The market stays hot in July! COVID-19 had many people waiting on the sidelines in the first half of the year, but that lull has passed and the buyers have returned in full force. July 2020 brought an increase in Sales of 29.5% year-over-year, and a new record for the month of July. New Listings increased annually at a rate of 24.7%, meaning the demand for housing continues to outweigh the supply. This imbalance creates tighter market conditions, a resurgence in bidding wars and increased prices. Sales activity was very strong in June and even stronger in July. Typically, the Summer market dips between the Spring and Fall, but 2020 is a year like no other. Aside from the pent-up demand from those already planning a move this year, the lockdown likely created a new pool of buyers from those now wanting to change their living space. Travel restrictions also likely contributed to an increase in activity this Summer with would-be vacationers now active in the market.

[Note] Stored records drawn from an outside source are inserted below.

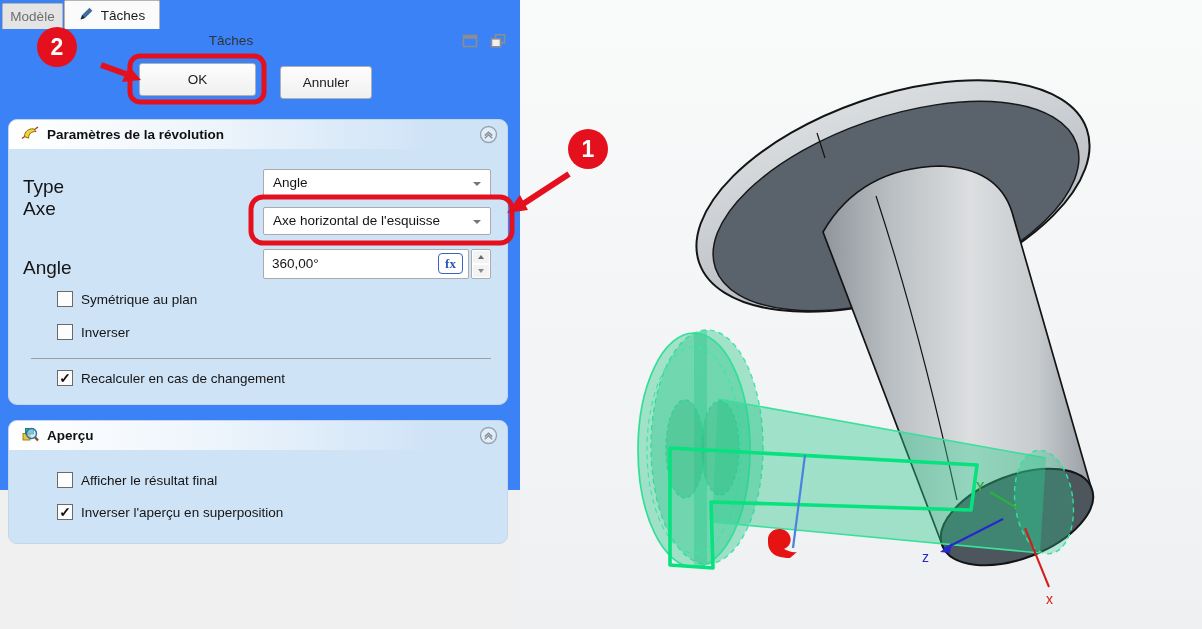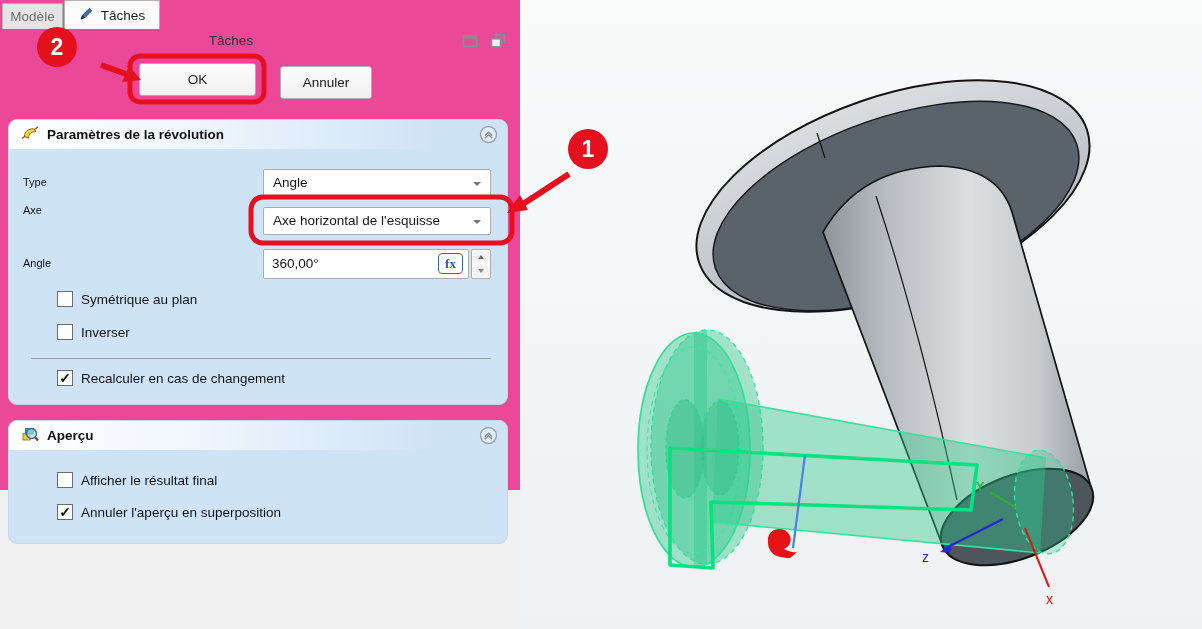"Modèle" #taskpanel { background: #ec4899 -> #3b82f6 }
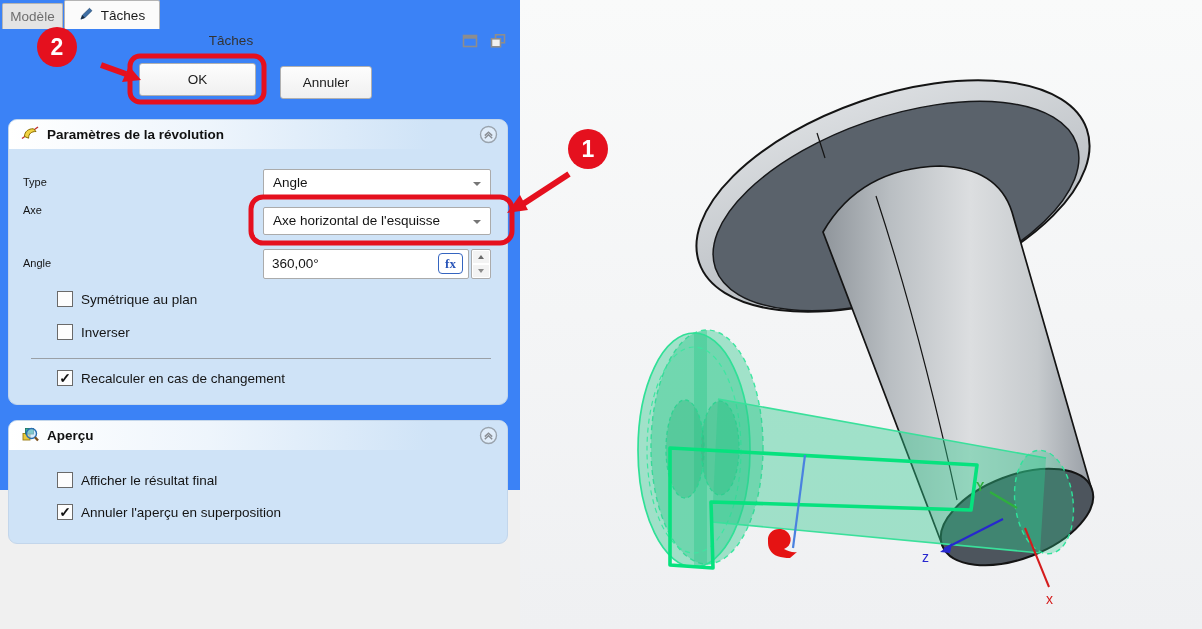"Type" .flabel { font-size: 11px -> 19px }
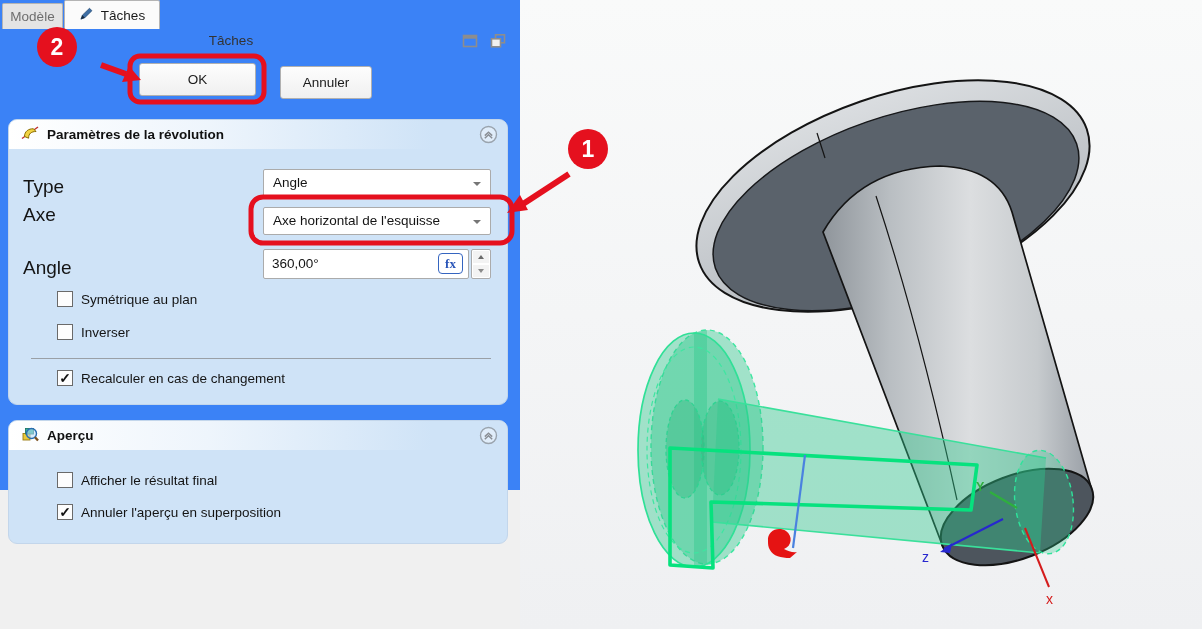"Axe" div.flabel { top: 84px -> 78px }
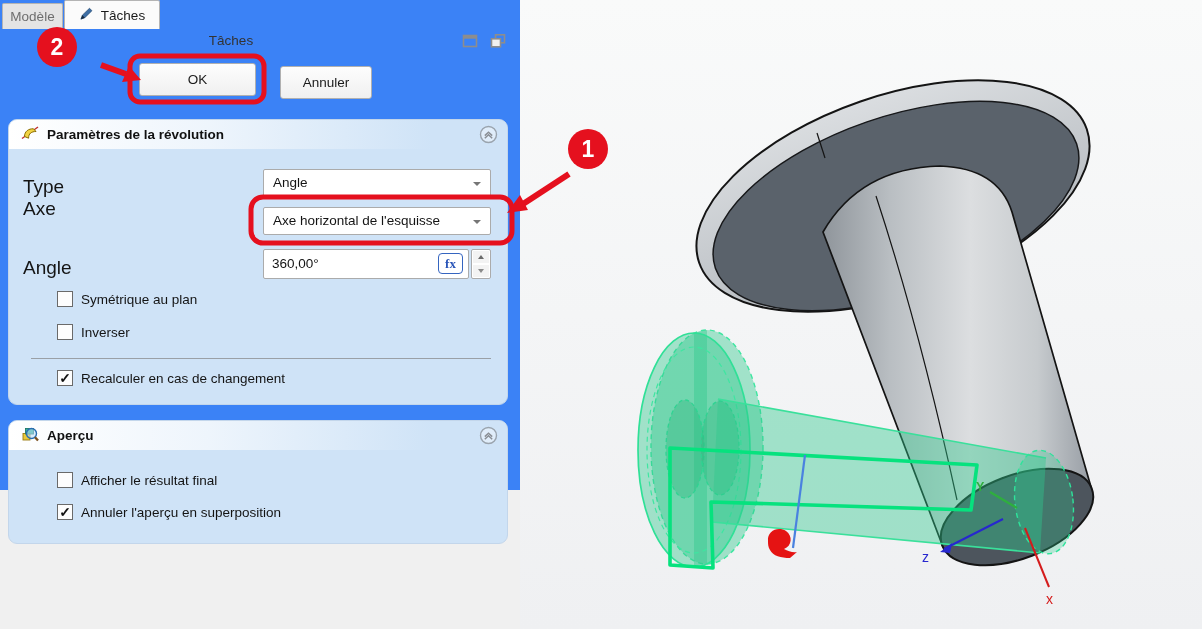"Annuler l'aperçu en superposition" span.cblabel { text: Annuler -> Inverser }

The Toronto Regional Real Estate Board reported an overall average selling price increase by 16.9% year-over-year to $943,710. This growth was driven by low-rise home types, particularly in the regions outside of Toronto, most notably in Orangeville (13.9%), Durham (12.27%) and South Simcoe (14.12%). Condominium apartment sales were also up on an annual basis, including in Toronto. The growth was led by detached houses which had a 25.5% price gain in the city of Toronto to an average of $1.54 million. In the 905 area code, detached homes were selling for 14% higher than last July with an average price of $1.06 million.
It's very hard to predict the future of this market. The current rate of price increases does not seem sustainable, but the biggest driver of pricing in an open market is supply and demand. With so many buyers vying for the same home, the highest offer typically wins the bidding war, and sets the bar for the next comparable home to hit the market. If that new home also sells significantly over asking, the trend continues and prices keep escalating. The only true way to address this is to increase the supply of housing, but this is much easier said than done. The missing middle market (condos, townhouses and semis) are in the greatest need as it is incredibly difficult for first-time buyers to enter the market.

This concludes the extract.